With it’s mix of vintage exploitation comics, and a 50s rockabilly chic, The Mean Girls Club feels like the Pink Ladies from Grease have been possessed by Elvira and demonic spirit of a vintage hot rod poster. The group comprises an eclectic bunch of misfits with their own penchants for violence, booze and fast cars, and they are all brought together by charismatic leader Pinkie – who simmers with vintage goth chic. Heshka attempts to make these girls more than just a bunch of 1 dimensional cliches thanks to a sequence of flashbacks which introduces each characters’ abused past that explains their mean attitude and how Pinkie recruited them to the club. However the characters struggle to stand out from the group and apart from Pinkie don’t really have much memorability apart from their looks and iconic names.

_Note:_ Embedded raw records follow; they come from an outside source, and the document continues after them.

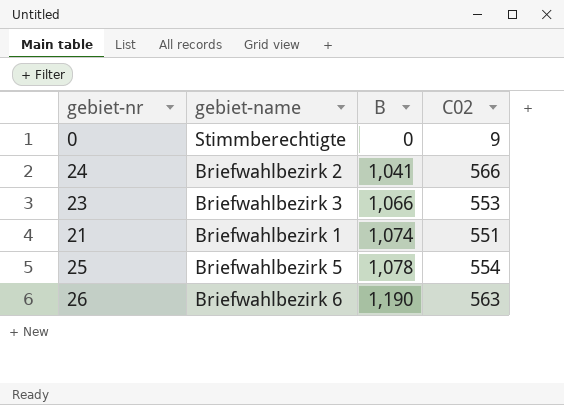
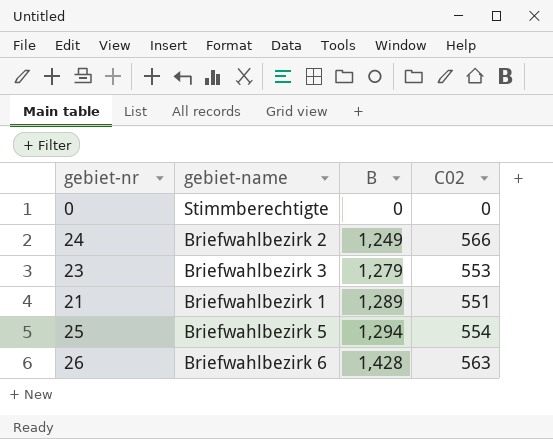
0 | C02: 9 -> 0
24 | B: 1,041 -> 1,249
23 | B: 1,066 -> 1,279
21 | B: 1,074 -> 1,289
25 | B: 1,078 -> 1,294
26 | B: 1,190 -> 1,428

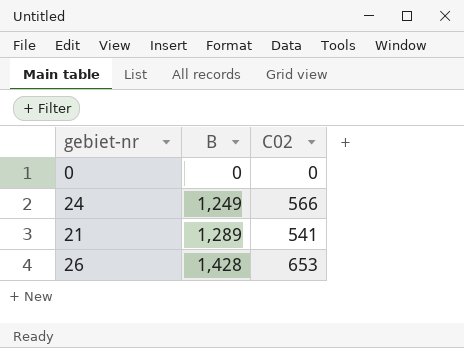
column gebiet-name | position: 2 -> none
row 23: Briefwahlbezirk 3 | 1,279 | 553 -> none
row 25: Briefwahlbezirk 5 | 1,294 | 554 -> none
21 | C02: 551 -> 541
26 | C02: 563 -> 653

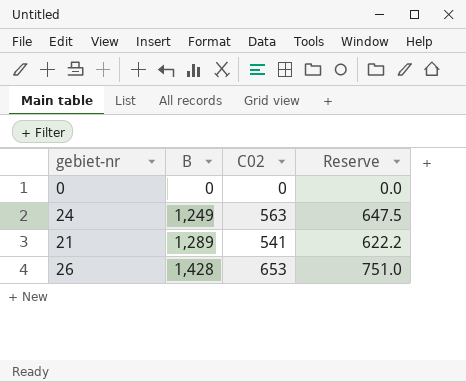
column Reserve | formula: none -> [C02] * 1.15
24 | C02: 566 -> 563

Visually it channels 50s pulp comics with a gritty attitude and stylish approach that even includes a horror inspired finale. There is also a slight Silver Age style to it with the girls having the kind of arched eyebrows that would make Jack Kirby’s Sue Storm jealous. With a simple duotone colour scheme, that uses a vibrant pink highlight colour (often offset slightly to replicate old fashioned printing presses) to counter balance the heavy blacks and inky line work, the whole thing feels like it has been plucked out of a lost archive of classic 50s comics, but it also has a very considered and studied feel to it. It’s more than just a cheap copy of that era, as thanks to the colours and strong sense of design it also feels really contemporary and slick. It has a really neat angled panel design which everything a real sense of action and dynamism but without taking it out of that vintage style throughout.

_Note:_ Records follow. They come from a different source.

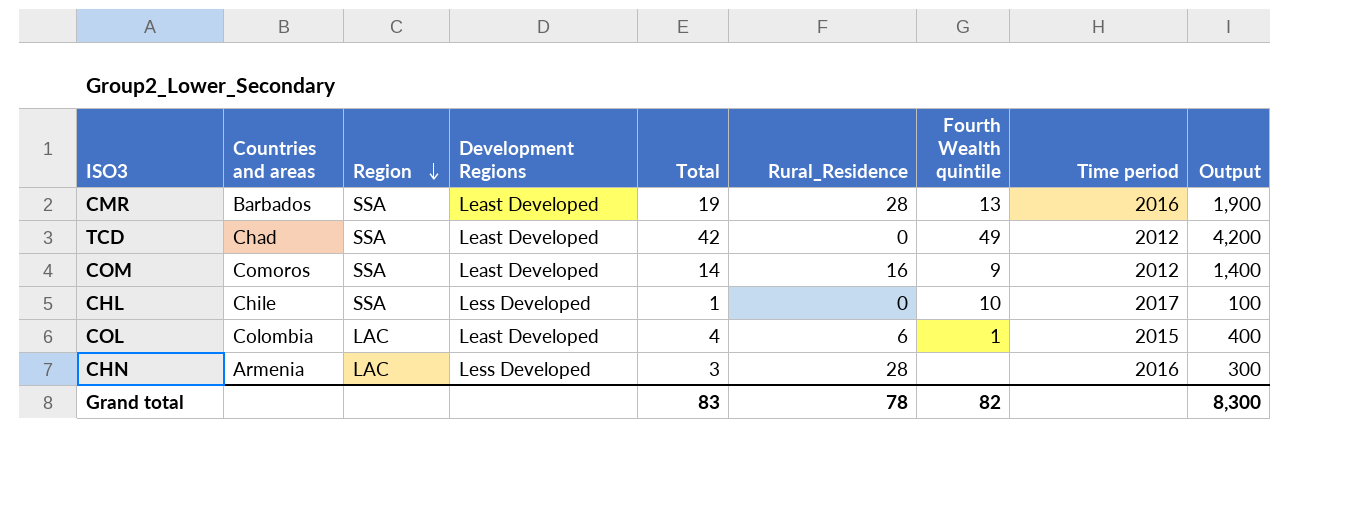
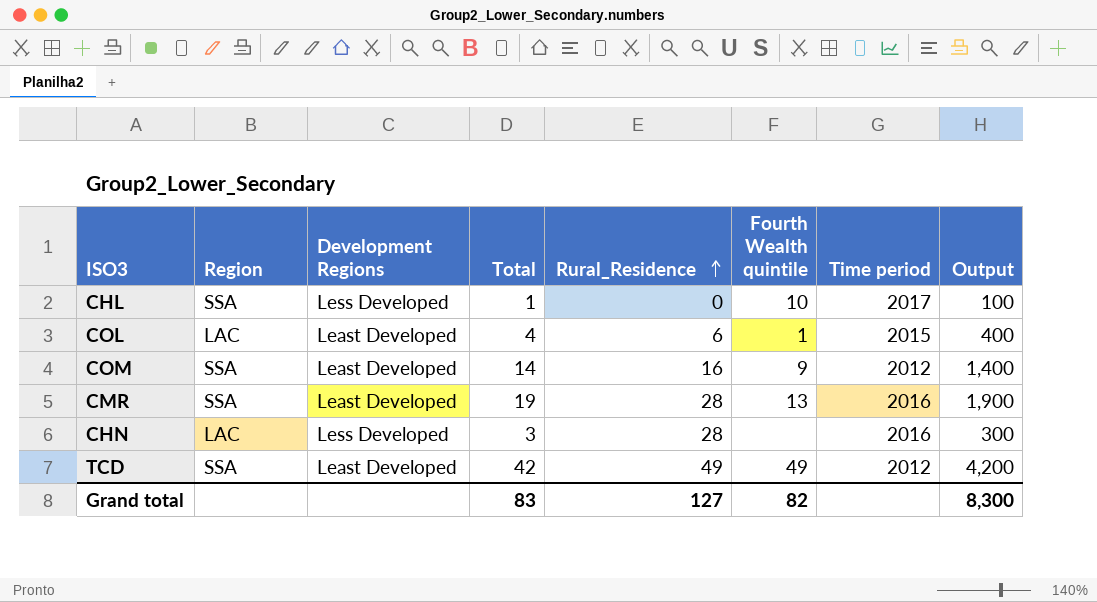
row order: Region descending -> Rural_Residence ascending
column Countries and areas | position: 2 -> none
TCD | Rural_Residence: 0 -> 49
Grand total | Rural_Residence: 78 -> 127

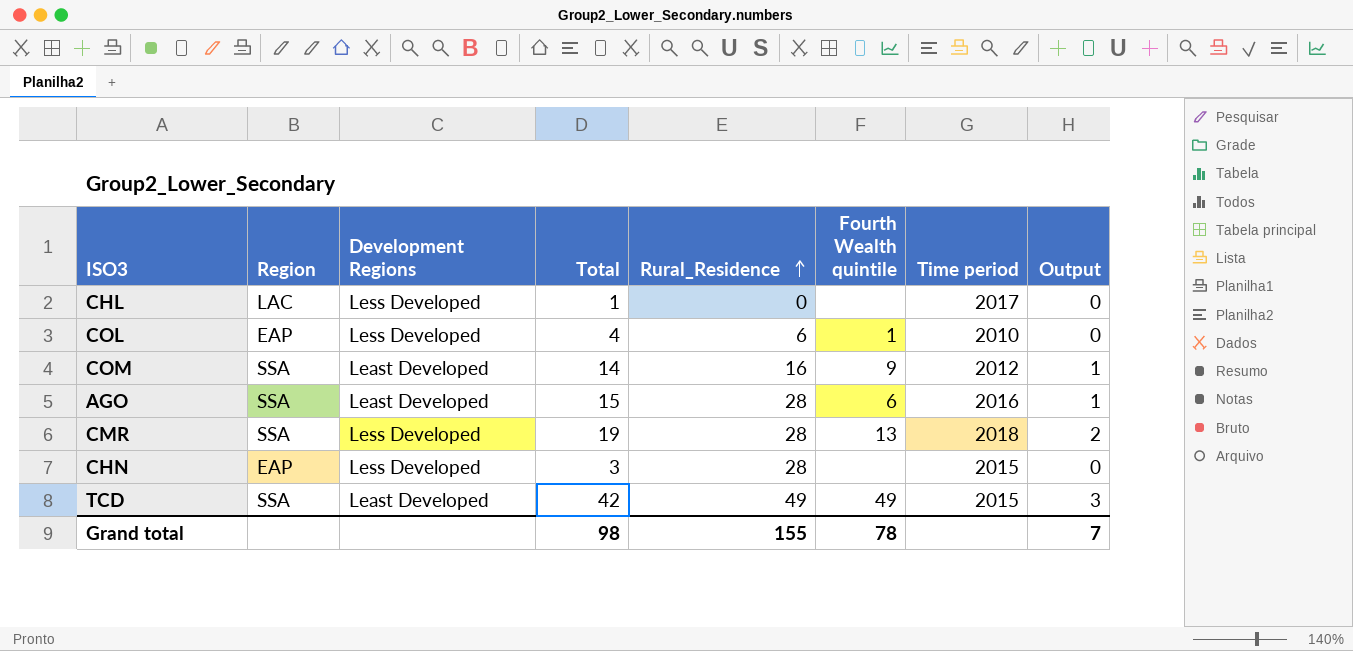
column Output | formula: [Total] * 100 -> [Total] * 0.08
CHL | Region: SSA -> LAC
CHL | Fourth Wealth quintile: 10 -> none
COL | Region: LAC -> EAP
COL | Development Regions: Least Developed -> Less Developed
COL | Time period: 2015 -> 2010
row AGO: none -> SSA | Least Developed | 15 | 28 | 6 | 2016 | 1
CMR | Development Regions: Least Developed -> Less Developed
CMR | Time period: 2016 -> 2018
CHN | Region: LAC -> EAP
CHN | Time period: 2016 -> 2015
TCD | Time period: 2012 -> 2015
Grand total | Total: 83 -> 98
Grand total | Rural_Residence: 127 -> 155
Grand total | Fourth Wealth quintile: 82 -> 78
Grand total | Output: 8,300 -> 7

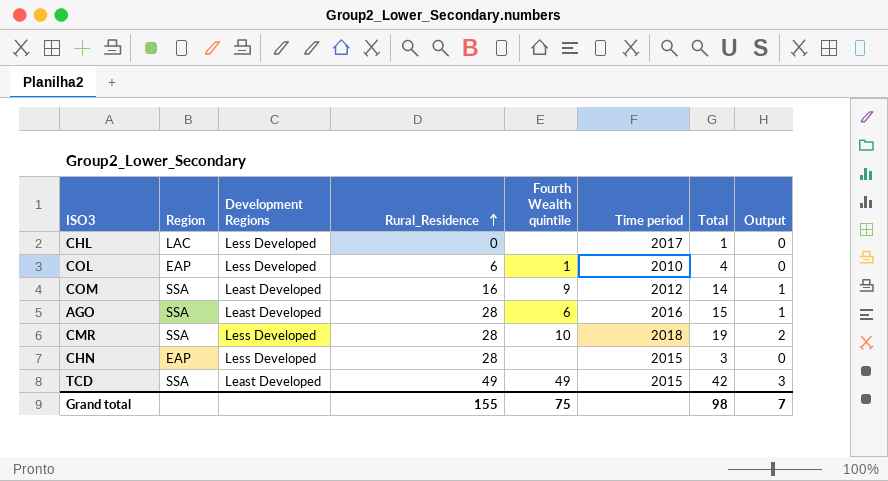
column Total | position: 4 -> 7
CMR | Fourth Wealth quintile: 13 -> 10
Grand total | Fourth Wealth quintile: 78 -> 75

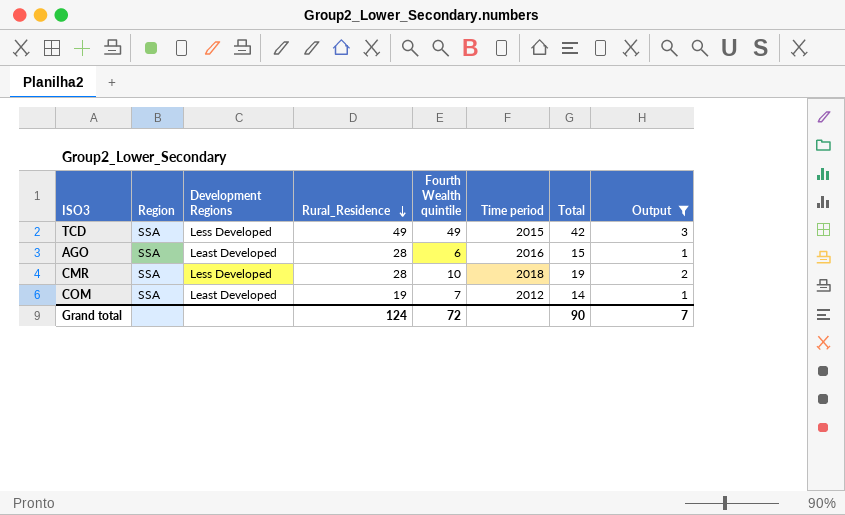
filter: none -> Output != 0
row order: Rural_Residence ascending -> Rural_Residence descending
TCD | Development Regions: Least Developed -> Less Developed
COM | Rural_Residence: 16 -> 19
COM | Fourth Wealth quintile: 9 -> 7
Grand total | Rural_Residence: 155 -> 124
Grand total | Fourth Wealth quintile: 75 -> 72
Grand total | Total: 98 -> 90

Mean Girls Club continues that wonderful Nobrow trend of creating books you never knew you wanted to read, but once you do are utterly drawn in. It’s super stylish and as a cool as cool can be, but with a really gritty and subversive edge to it, that should shock and entertain in equal measure. Despite being an obvious homage to those 50s exploitation books, it manages to skew the gender stereotypes in a fresh and modern twist that makes this into a really enjoyable and original read. A few years ago we’d have describe this kind of subversion as Tarantino-esque with its strong ballsy female leads and retro attitude – but I’m not sure if that’s a compliment any more. But just as we saw in those movies, when you think you have gotten a handle on where the action of Mean Girls Club is going they turn around and punch you in the face and steal your car, but despite this, we can’t help but come back for more each time!